TASK BRIEF ▸
These records contain pictures, which must be left out; copy exactly the lines from the one with "Impressive Statistics of" up to and including the one with "text: global ->".

DATA SECTION ▸
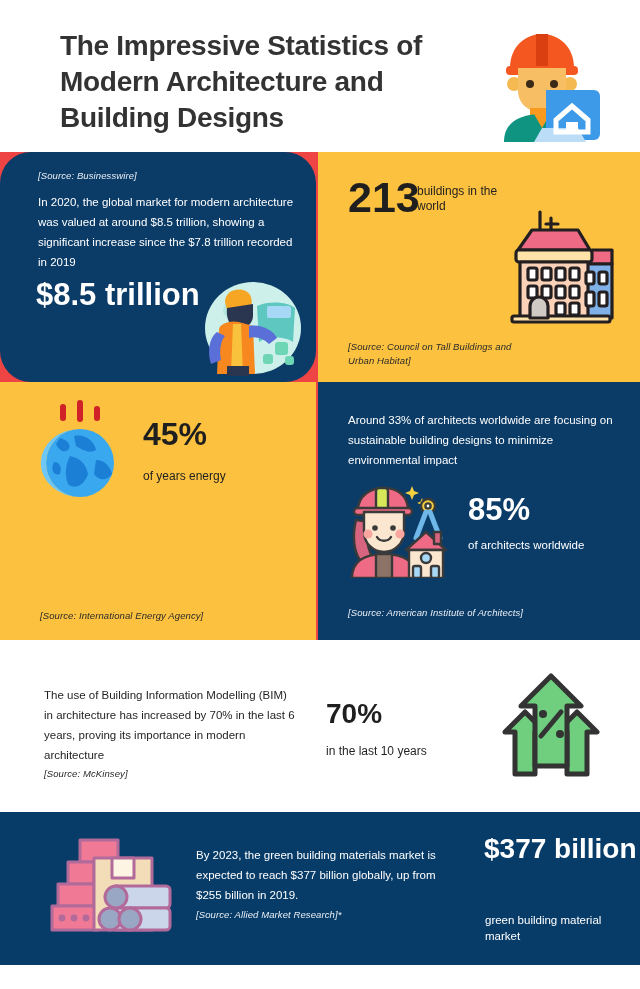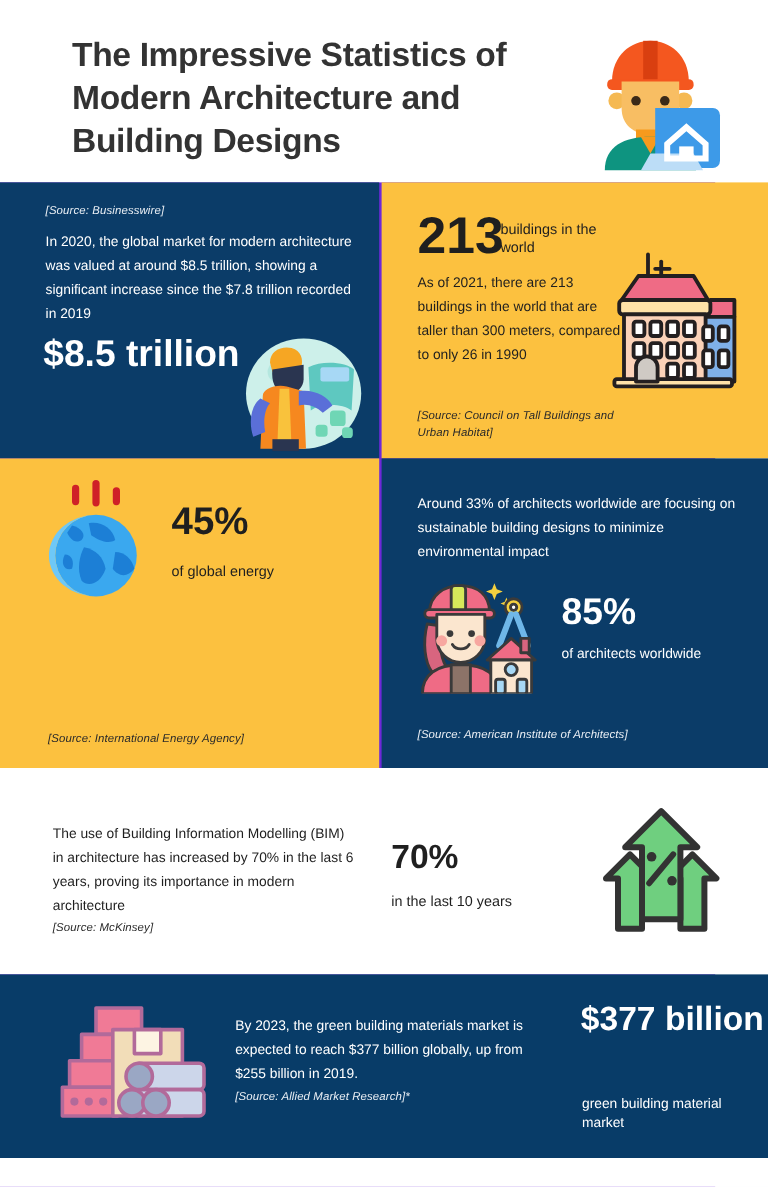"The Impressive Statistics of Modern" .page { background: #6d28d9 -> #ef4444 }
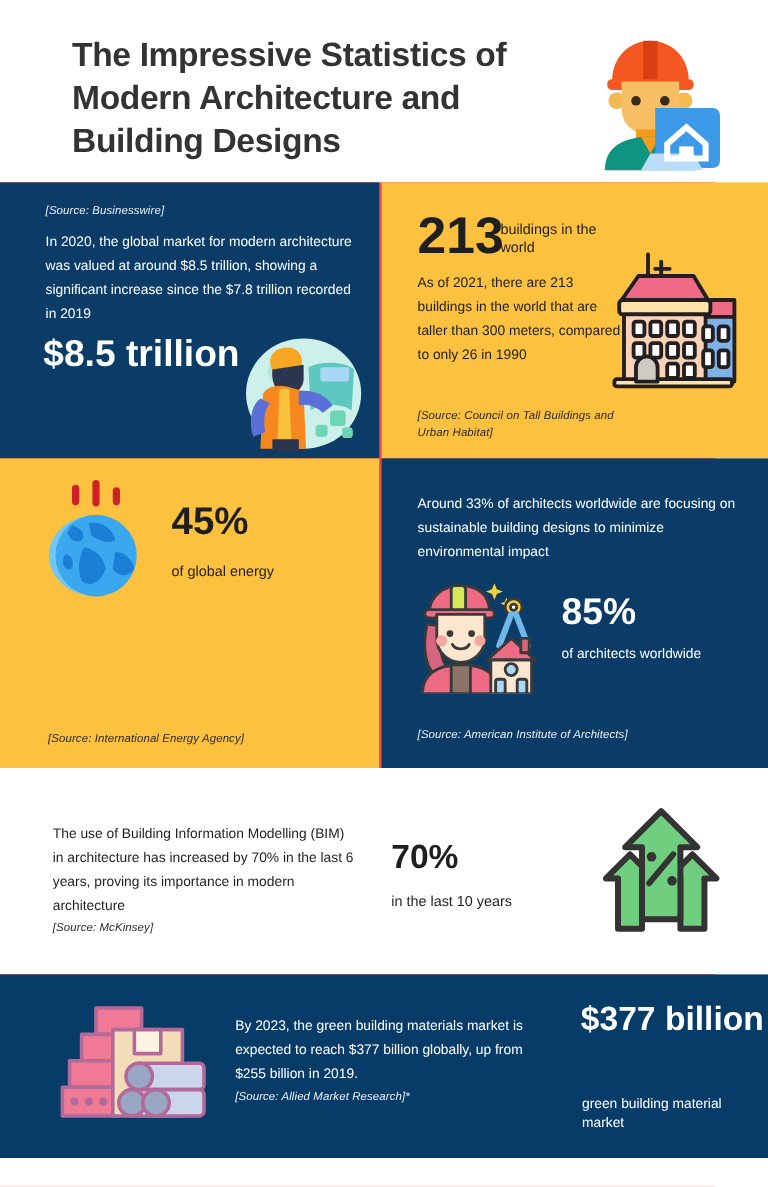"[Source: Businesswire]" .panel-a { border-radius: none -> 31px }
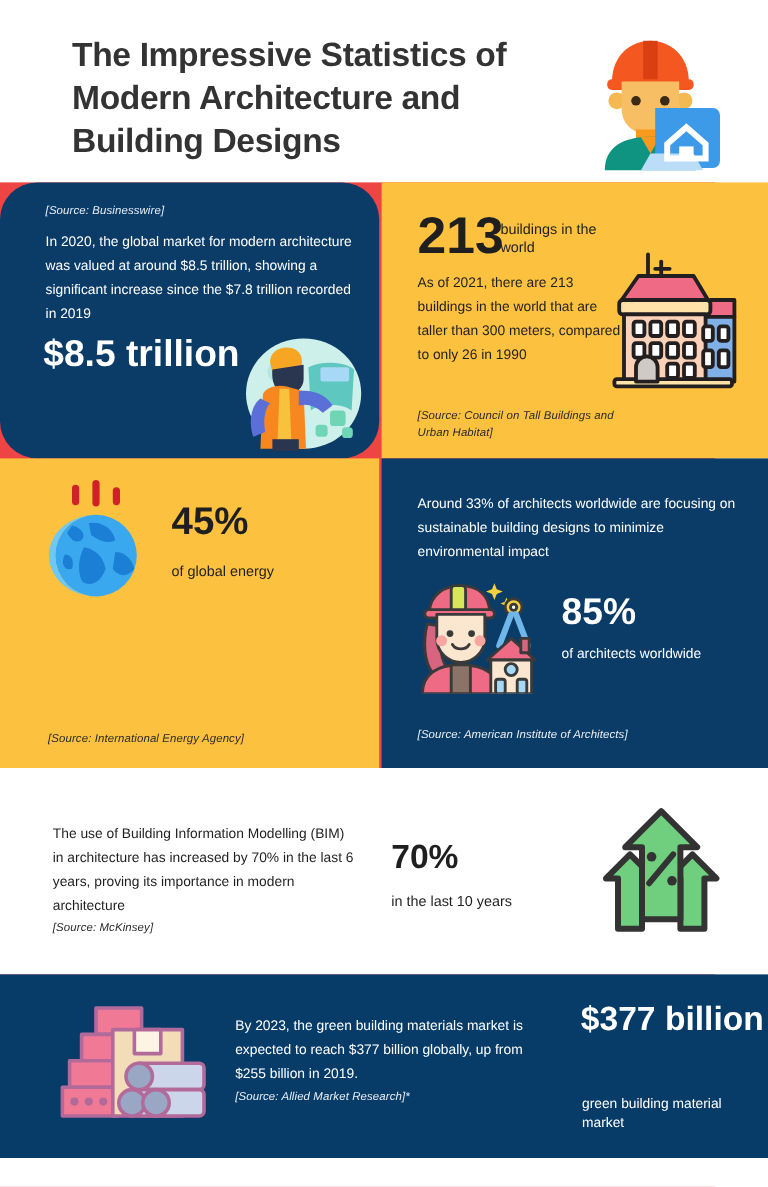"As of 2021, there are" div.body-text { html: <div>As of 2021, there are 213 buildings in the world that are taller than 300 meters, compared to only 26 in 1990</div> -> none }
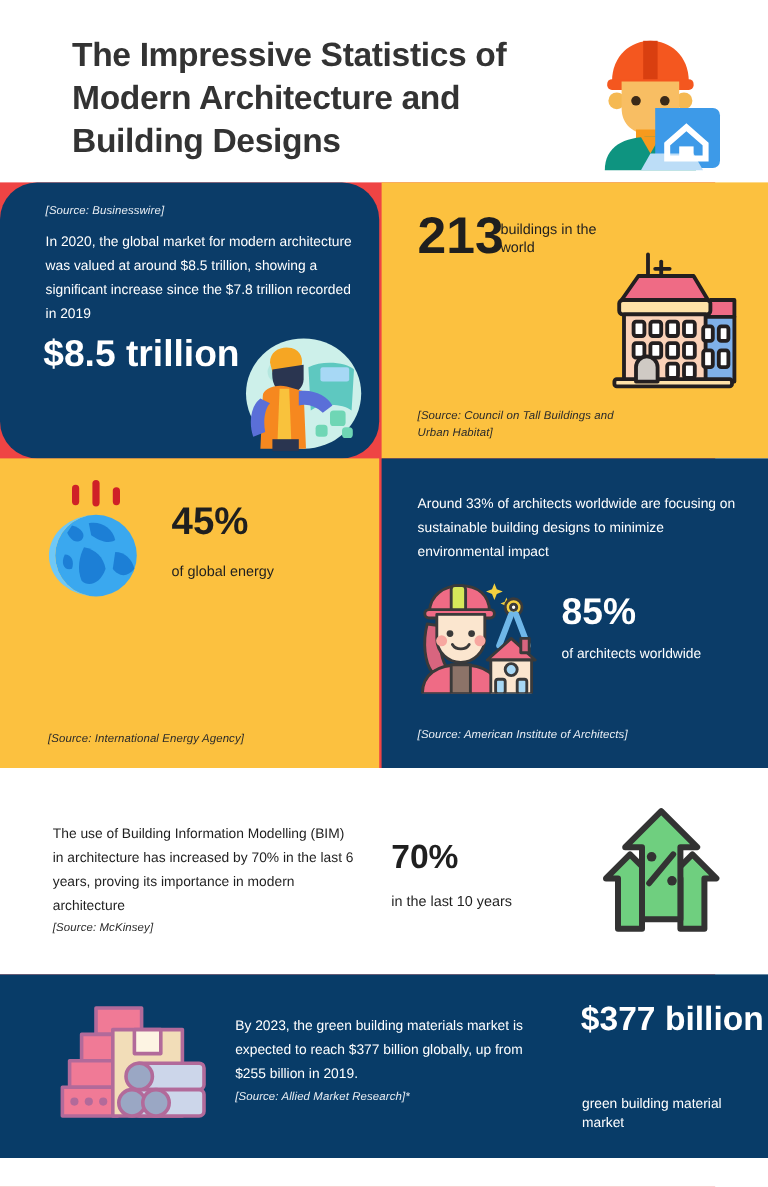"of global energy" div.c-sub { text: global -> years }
==
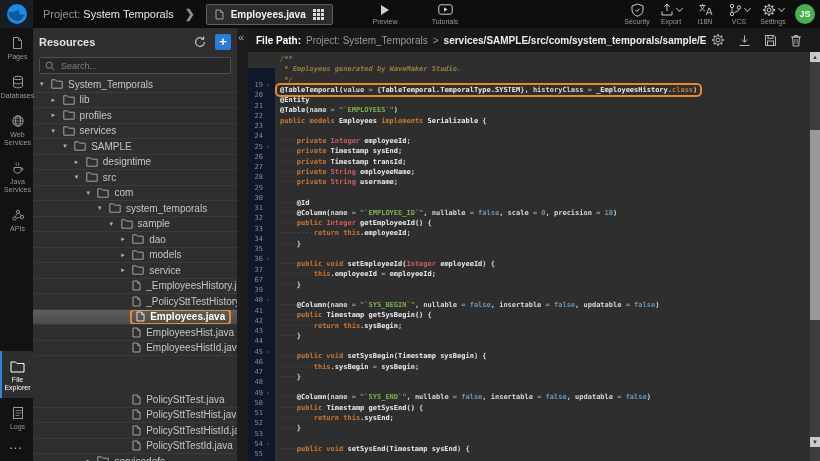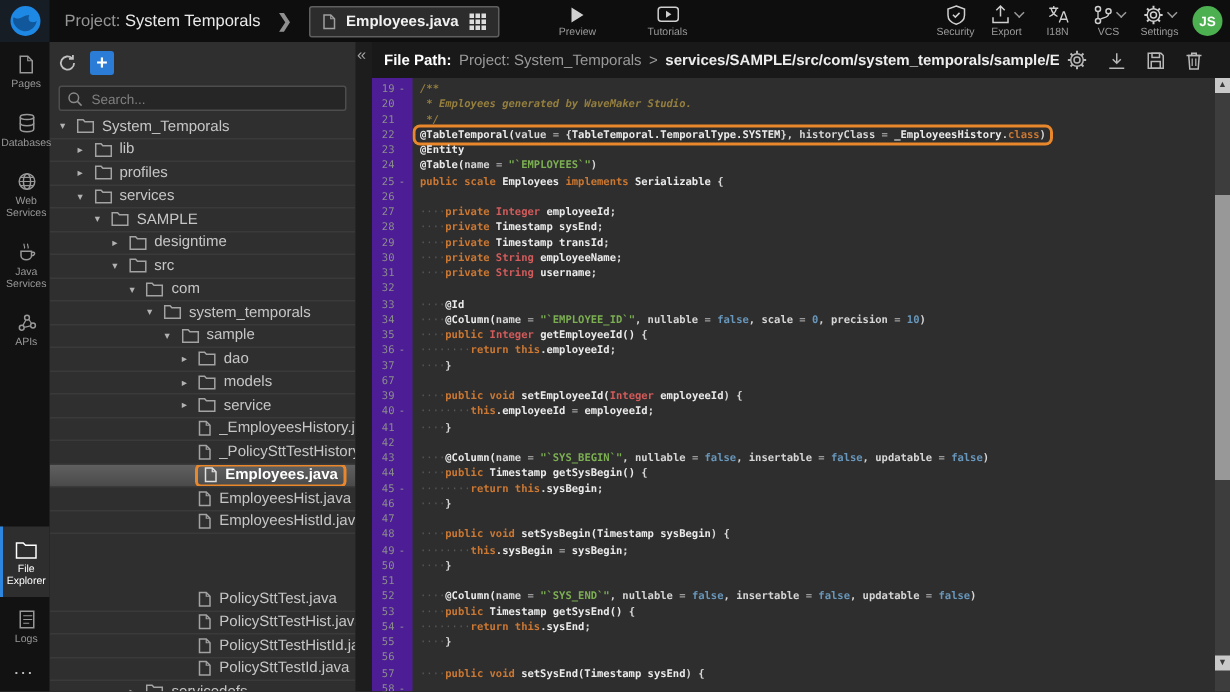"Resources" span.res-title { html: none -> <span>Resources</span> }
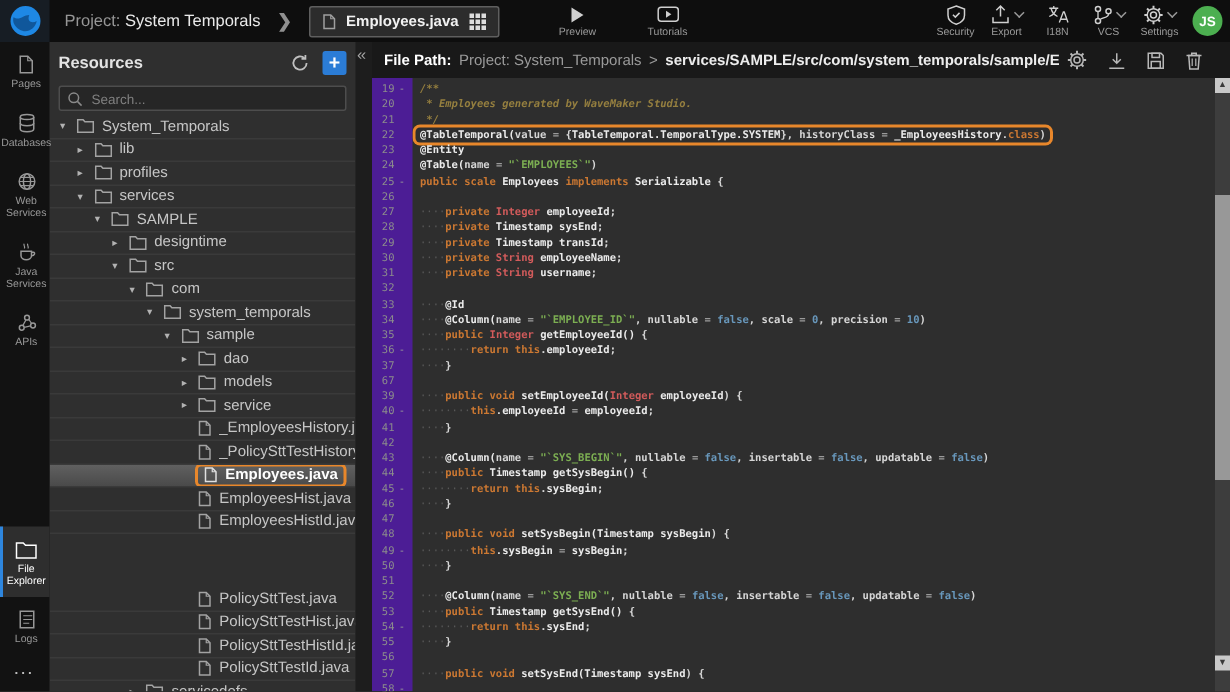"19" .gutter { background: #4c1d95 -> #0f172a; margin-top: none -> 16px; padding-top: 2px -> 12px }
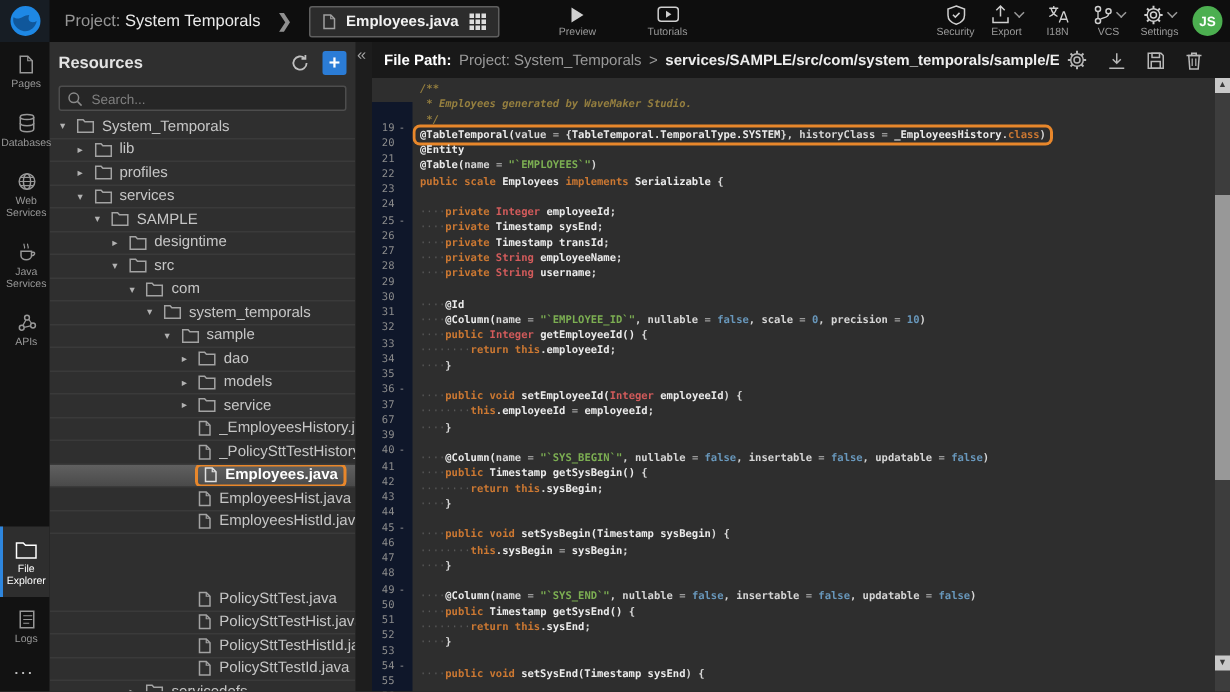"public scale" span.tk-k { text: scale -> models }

RESPONSE BELOW ▸
"The Impressive Statistics of Modern" .page { background: #6d28d9 -> #ef4444 }
"[Source: Businesswire]" .panel-a { border-radius: none -> 31px }
"As of 2021, there are" div.body-text { html: <div>As of 2021, there are 213 buildings in the world that are taller than 300 meters, compared to only 26 in 1990</div> -> none }
"of global energy" div.c-sub { text: global -> years }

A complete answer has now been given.